Positive upshots of cortisol in everyday life

Lindsay T Hoyt 1,*, Katharine H Zeiders 2, Katherine B Ehrlich 3, Emma K Adam 3,4,*
PMCID: PMC4868668  NIHMSID: NIHMS758896  PMID: 26950364

Abstract

Cortisol, the major physiological end-product of the hypothalamic-pituitary-adrenal (HPA) axis, is usually associated with stress and negative affect. However, a new body of research highlights the complex, adaptive significance of elevated cortisol within individuals in everyday life. Whereas most studies do not have the power to test the dynamic transactions between cortisol and affect within a person throughout the entire waking day, we employed an intensive study protocol analyzing hourly diary reports of affect in relation to hourly salivary cortisol samples among 24 healthy adults from morning to bedtime, across two consecutive weekdays (n = 862 total samples). Utilizing multi-leveling modeling and focusing on within-person effects, we examined whether momentary increases in cortisol could be mood protective, or energy enhancing, in everyday life, supporting the cortisol boost hypothesis. Results revealed no significant associations between cortisol and current affective state; however, within-person increases in cortisol were significantly associated with subsequent rises in activeness, alertness, and relaxation, and trend-level reductions in stress and nervousness. This study adds to growing evidence that cortisol plays a positive role in regulating affect in everyday life.

Keywords: hypothalamic-pituitary-adrenal (HPA) axis, positive affect, negative affect, cortisol boost hypothesis

Cortisol is the major physiological end-product of the hypothalamic-pituitary-adrenal (HPA) axis and has long been considered a biomarker of stress (McEwen, 1998). Over time, cortisol has come to be associated with negative affect and the negative health consequences of stressors, invoking the popular idea that cortisol is aversive or maladaptive. However, numerous paradoxical findings now demonstrate that high cortisol is not necessarily bad and low cortisol is not necessarily good (Lovallo & Thomas, 2000; Shirtcliff, Peres, Dismukes, Lee, & Phan, 2014). For example, cortisol can rise acutely in response to perceived positive, exciting, and fun experiences, such as sports competitions among adults (Bateup, Booth, Shirtcliff, & Granger, 2002; Carré, Muir, Belanger, & Putnam, 2006) or Christmas Eve for children (Flinn, 2006). Therefore, an emerging body of research highlights a complex, adaptive role of elevated cortisol. In the current study, we examined whether momentary increases in cortisol could be mood protective, or energy enhancing, in everyday life.
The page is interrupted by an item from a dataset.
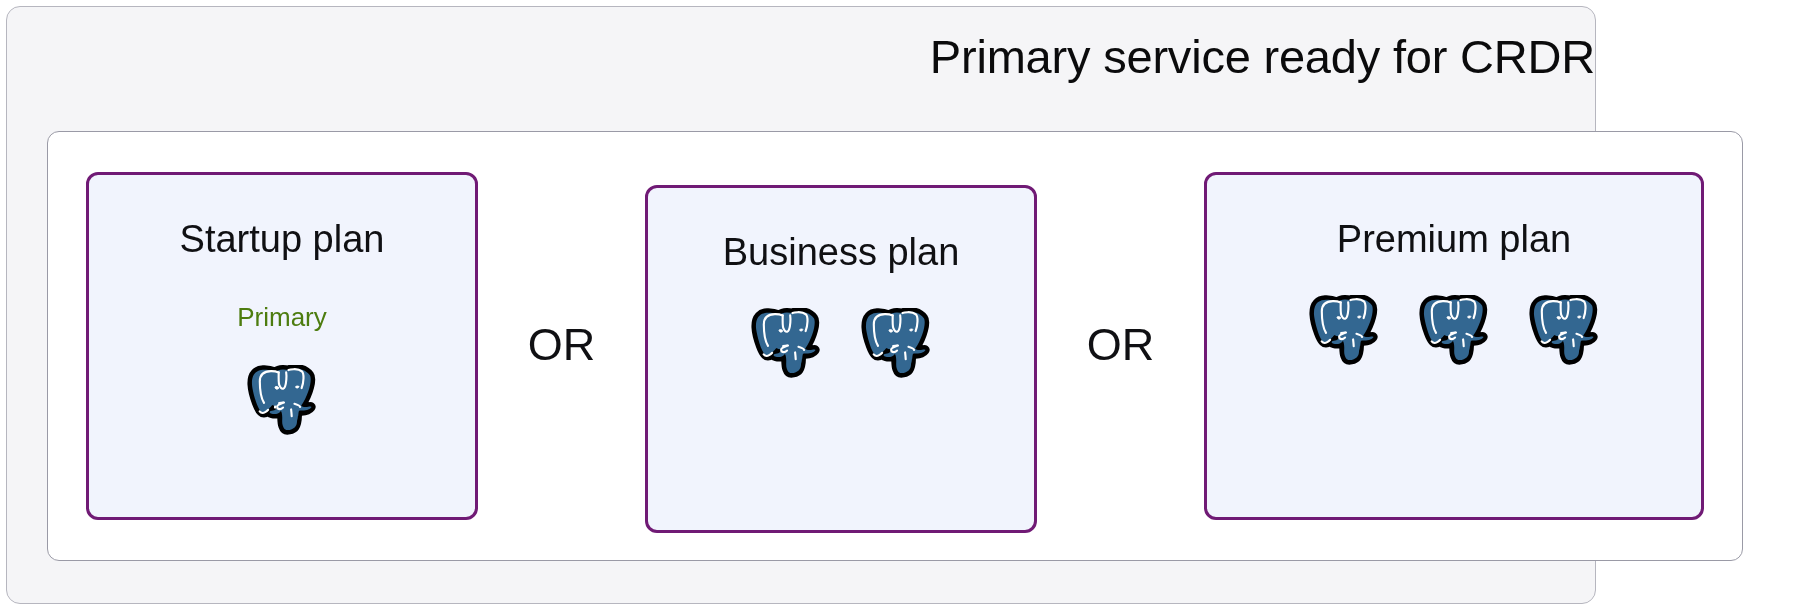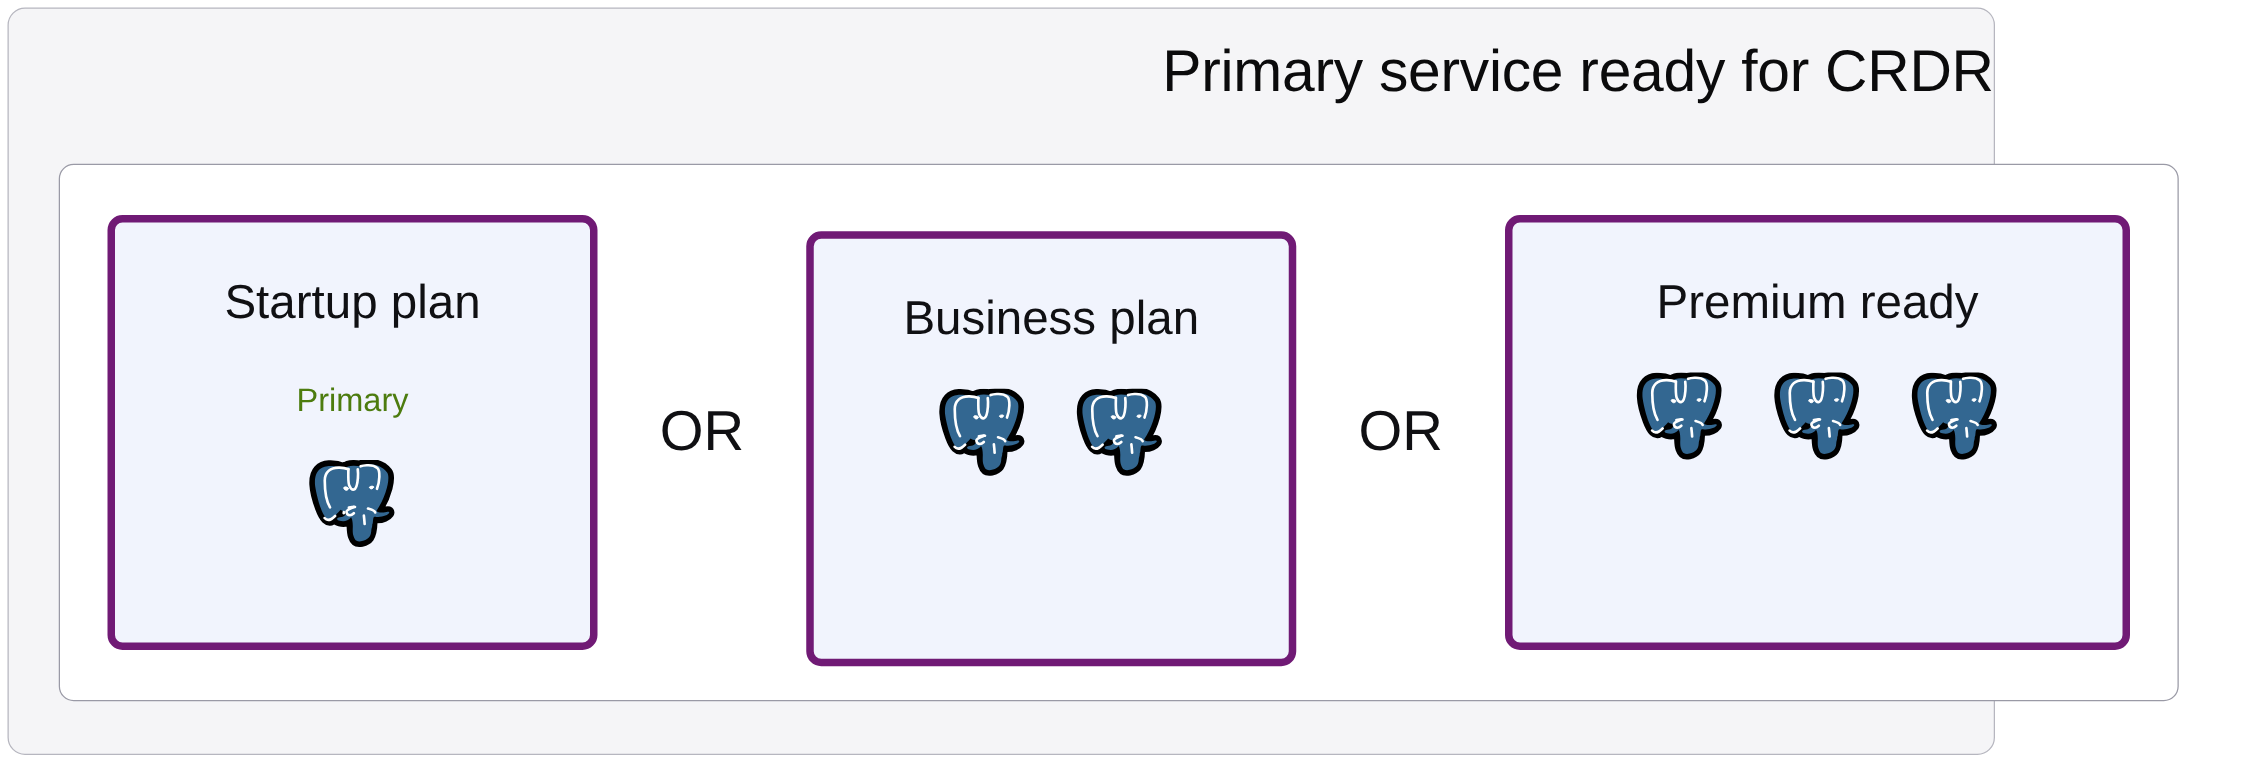"Startup plan" .plan-card { border: 6px solid #701a75 -> 3px solid #701a75 }
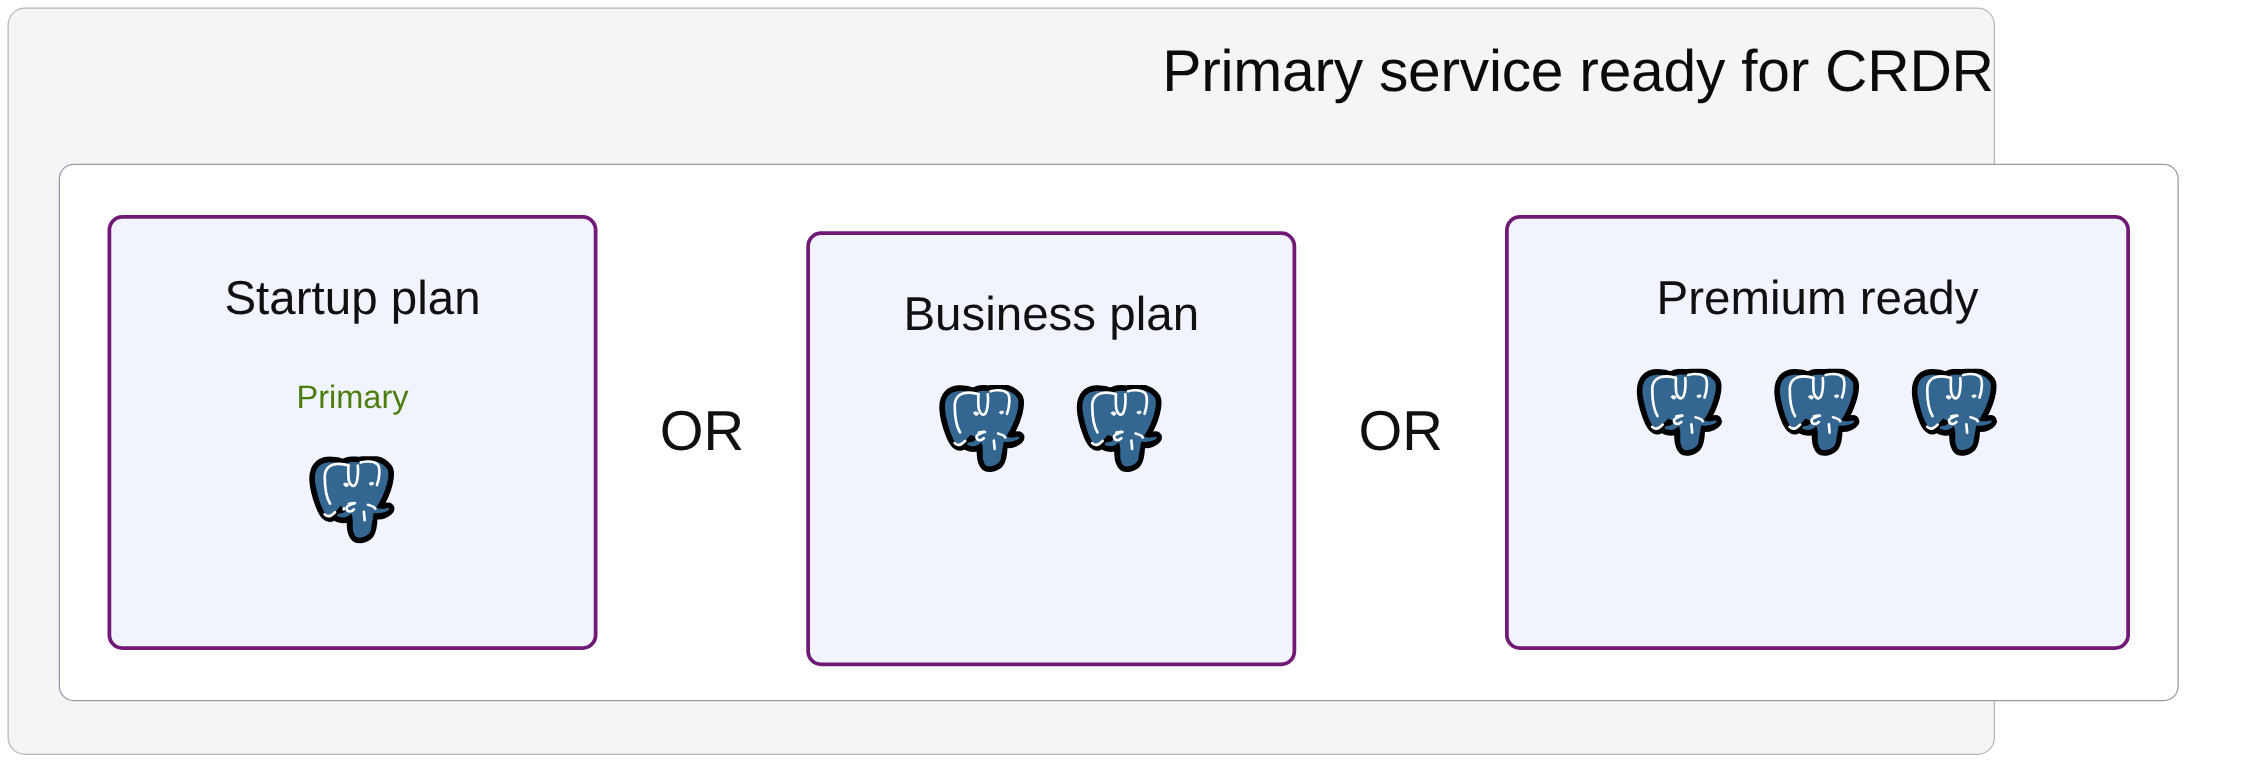"Premium ready" div.plan-name { text: ready -> plan }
The hypothesis of mood protective effects of elevated cortisol has thus far been predominately supported by pharmacological and psychosocial laboratory studies involving acute stress manipulation tasks. For example, one study found that cortisol-treated participants reported significantly less negative affect after stress exposure than that of placebo-treated subjects (Het & Wolf, 2007). Similarly, in studies examining circulating endogenous cortisol levels in relation to measures of affect, higher cortisol reactivity to a lab stressor was associated with lower levels of negative feelings (e.g., upset, angry; Het, Schoofs, Rohleder, & Wolf, 2012; Kazén, Kuenne, Frankenberg, & Quirin, 2012). Overall, these laboratory studies suggest that elevated cortisol during stressful situations might be mood protective, helping individuals cope with the emotional load of situations by reducing negative emotional responses.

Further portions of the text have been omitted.